“Ah!” said Caroline, and her plump elbow pressed Sophia’s. “Which rooms, I wonder?”

“I did not inquire, Miss Caroline.”

“Then kindly inquire this afternoon, and tell him the butter is deteriorating, but inquire first or you’ll get nothing out of him.” She turned with malicious triumph to Sophia. “So that dream’s over!”

“We shall have to break it to her gently,” Sophia said; “but it may not be true.”

In the dining-room over which the General’s portrait tried, and failed, to preside, as he himself had done in life, and where he was conquered by an earlier and a later generation, by the shining eloquence of the old furniture and silver and the living flesh and blood of his children, Caroline gave Rose the news without, Sophia thought, a spark of delicacy.

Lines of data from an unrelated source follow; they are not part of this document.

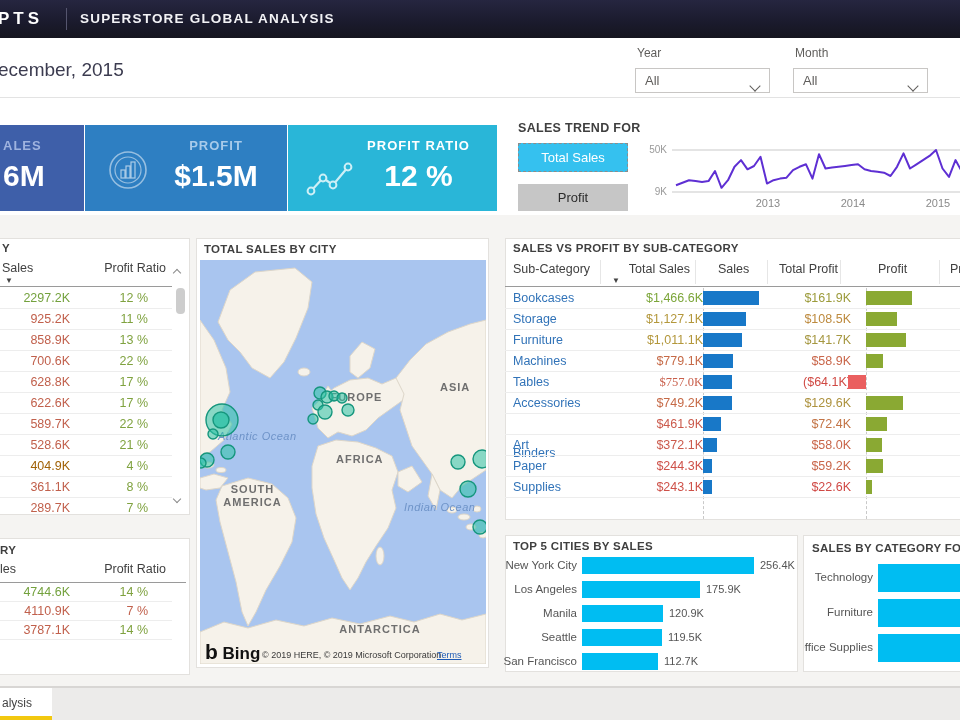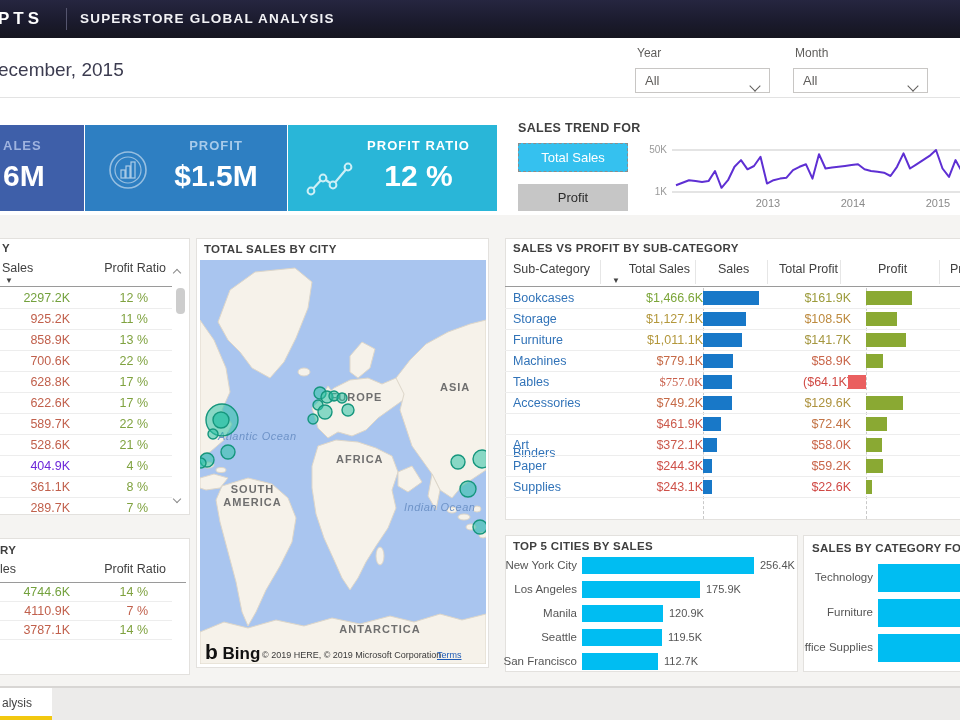--- a/index.html
+++ b/index.html
@@ -86,7 +86,7 @@
 <div class="abs" style="left:518px;top:184px;width:110px;height:27px;background:#C6C6C6;text-align:center;line-height:27px;font-size:13px;color:#2b2b2b;">Profit</div>
 
 <div class="abs" style="left:645px;top:144px;width:22px;text-align:right;font-size:10px;color:#9a9a9a;">50K</div>
-<div class="abs" style="left:645px;top:186px;width:22px;text-align:right;font-size:10px;color:#9a9a9a;">1K</div>
+<div class="abs" style="left:645px;top:186px;width:22px;text-align:right;font-size:10px;color:#9a9a9a;">9K</div>
 <svg id="trend-svg" class="abs" style="left:645px;top:138px;" width="315" height="72" viewBox="645 138 315 72">
   <line x1="672" y1="150" x2="960" y2="150" stroke="#c9c9c9" stroke-width="1"></line>
   <line x1="672" y1="192" x2="960" y2="192" stroke="#c9c9c9" stroke-width="1"></line>

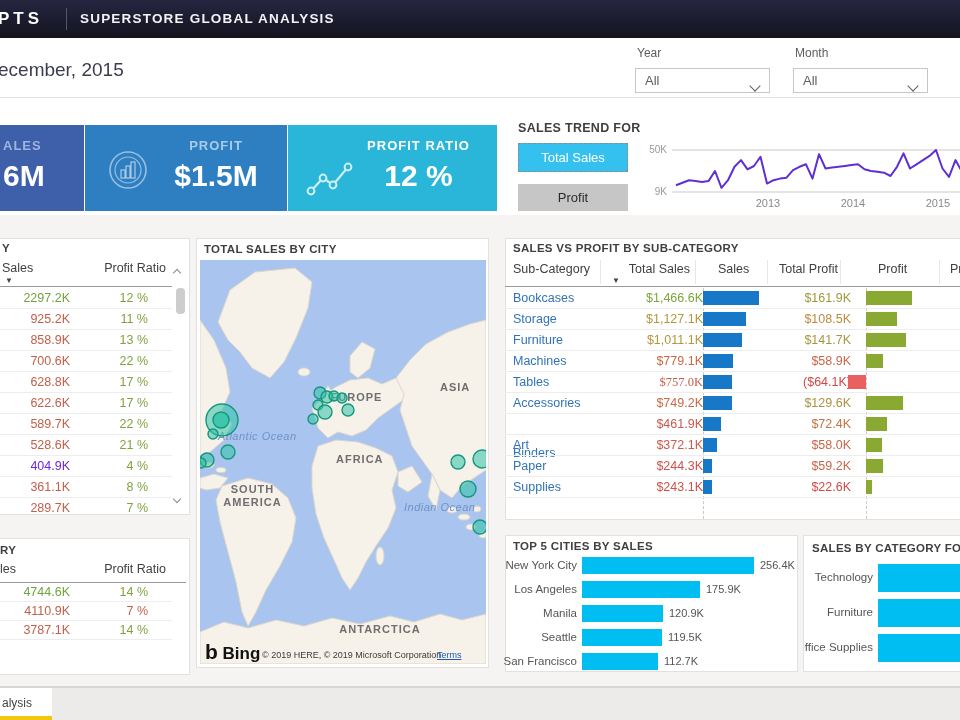--- a/index.html
+++ b/index.html
@@ -139,7 +139,7 @@
       <div class="cell" style="position: absolute; right: 24px; top: 50%; transform: translateY(-50%); color: rgb(127, 162, 63);">21 %</div>
     </div>
     <div class="row20">
-      <div class="cell" style="position: absolute; right: 102px; top: 50%; transform: translateY(-50%); color: #6d28d9;">404.9K</div>
+      <div class="cell" style="position: absolute; right: 102px; top: 50%; transform: translateY(-50%); color: #a16207;">404.9K</div>
       <div class="cell" style="position: absolute; right: 24px; top: 50%; transform: translateY(-50%); color: rgb(127, 162, 63);">4 %</div>
     </div>
     <div class="row20">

“They say Francis Sales is bringing home a wife.”

“Really?” Rose said, taking toast.

“He has sent orders for part of the house to be done up.”

Rose raised her eyes. “Ah, she’s hurt,” Sophia thought, but Rose merely said, “If he touches the drawing-room or the study I shall never forgive him”; and then, thoughtfully, she added, “but he won’t touch the drawing-room.”

“H’m, he’ll do what his wife tells him, I imagine. No girl will appreciate Mrs. Sales’s washy paintings.”